Also, a person probably won't be convicted on a Google search alone. The burden of proof falls on the prosecution, meaning that they have to present more than just a few shreds of suggestive evidence.

Simply exercising one's right to remain silent, demanding a lawyer (even a public defender), and pleading not guilty vastly improves one's chances. The vast majority of convicts in the US sealed their fates by talking to the police, pleading guilty, or both. We'd have a much lower conviction rate across the board if everyone shut up, lawyered up, and pled not guilty--which could be seen as good or bad, depending on your perspective.
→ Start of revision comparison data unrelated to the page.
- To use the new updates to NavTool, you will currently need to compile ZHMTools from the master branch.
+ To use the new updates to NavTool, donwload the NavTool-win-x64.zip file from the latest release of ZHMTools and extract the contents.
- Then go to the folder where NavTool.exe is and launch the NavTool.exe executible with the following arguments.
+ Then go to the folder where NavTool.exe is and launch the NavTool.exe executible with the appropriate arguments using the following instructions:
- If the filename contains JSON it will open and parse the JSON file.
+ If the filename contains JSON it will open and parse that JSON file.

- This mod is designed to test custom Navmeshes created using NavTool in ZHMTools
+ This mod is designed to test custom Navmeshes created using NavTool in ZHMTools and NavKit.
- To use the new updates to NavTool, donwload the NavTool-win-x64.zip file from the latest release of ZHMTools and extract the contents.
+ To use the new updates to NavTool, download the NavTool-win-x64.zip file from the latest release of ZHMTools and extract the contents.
As an aside, public defenders are better than most people believe. They often do just as well statistically as private defense attorneys.


If you write, read, bookmark, share or search for something like this [0], does your conditional probability of killing someone go up? Probably not - chances are you just happen to be morbidly curious. The real killer, being smart enough, would never let his or her identity be coupled with such an obvious clue.

That's the rational answer. What's the more probably answer?

A lawyer with an excerpt of your most mischievous writes, reads, shares and bookmarks could paint quite a despicable portrait of you, the villain. Remember that time when a friend showed you a link which you stupidly clicked on? Yeah, that too.

And that "no real criminal would leave a trail like that" line won't work either - because we all know how criminals are stupid.

--

My point is that I agree with you. Psychological profiles will probably become more commonplace as data mining et al. goes mainstream. These can be manipulated. Badly.

If you give me six lines written by the hand of the most honest of men, I will find something in them which will hang him. (Cardinal Richelieu)

How about six million lines? All written with the naive understanding that they would stay private.

--

For us, all of this privacy issue thing is far from news. We know about it. But as a society, we are still very far from developing the new values that are necessary given this overflow of intimate knowledge.

0: http://ask.metafilter.com/7921/If-you-killed-somebody-how-wo...

EDIT: Maybe I am being overly cynical about how the justice system can be manipulated. As the above two comments suggests, it is indeed designed to be a robust system. However, looking at cases in the US of people wrongfully executed, it doesn't seem like an unreasonable stance to be a bit distrusting of the manipulation possibilities.


Nitpick:

> If you write, read, bookmark, share or search for something like this [0], does your conditional probability of killing someone go up?

I would guess yes - it seems likely that the fraction of killers who look up things like that is greater than the fraction of not-killers. Even taking into account that some killers will look up stuff like that and hide their tracks.

(Remember that killers, too, may be morbidly curious. Assume they're just as likely as anyone else to be. Then we're really comparing "how many killers looked stuff up specifically to learn to hide their crimes?" versus "how many people who subsequently became killers refrained from looking stuff up out of morbid curiousity, because they didn't want it used as evidence against them in future?")

But not so much higher that it's strong evidence, so your point stands.


In fact, it is still so low that it is likely not useful evidence at all.

Let's say there are 50 serial killers in operation in the US. And the MeFi thread cited had 100,000 uniques. Even if all 50 killers read the thread you would still get a huge false positive rate if you are counting on that thread in the browser history alone telling you anything.


You are possibly not being cynical enough. Learn how to wave at judges.


Sorry, are you aware of someone who can be proved to have been executed in the US within the past few decades for a crime they did not commit?

I'm aware of instances where "key witnesses" recant decades later (under what kind of pressure from defense attorneys or their own conscience I have no idea...) But I'm unaware of any instances where innocence was clearly established after an execution was carried out.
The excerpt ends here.